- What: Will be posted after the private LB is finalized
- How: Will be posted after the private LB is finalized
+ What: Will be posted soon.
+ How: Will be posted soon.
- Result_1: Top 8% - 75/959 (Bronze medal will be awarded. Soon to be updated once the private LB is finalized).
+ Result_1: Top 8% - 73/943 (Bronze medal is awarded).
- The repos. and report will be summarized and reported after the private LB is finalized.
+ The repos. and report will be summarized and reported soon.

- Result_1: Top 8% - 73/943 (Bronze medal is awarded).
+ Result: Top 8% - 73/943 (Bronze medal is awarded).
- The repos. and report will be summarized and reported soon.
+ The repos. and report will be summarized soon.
--*--
WHAT THIS TASK INVOLVES:
Each record is to be retyped exactly as it appears.

WRITTEN ANSWER:
- What: Will be posted after the private LB is finalized
- How: Will be posted after the private LB is finalized
+ What: Will be posted soon.
+ How: Will be posted soon.
- Result_1: Top 8% - 75/959 (Bronze medal will be awarded. Soon to be updated once the private LB is finalized).
+ Result_1: Top 8% - 73/943 (Bronze medal is awarded).
- The repos. and report will be summarized and reported after the private LB is finalized.
+ The repos. and report will be summarized and reported soon.

- Result_1: Top 8% - 73/943 (Bronze medal is awarded).
+ Result: Top 8% - 73/943 (Bronze medal is awarded).
- The repos. and report will be summarized and reported soon.
+ The repos. and report will be summarized soon.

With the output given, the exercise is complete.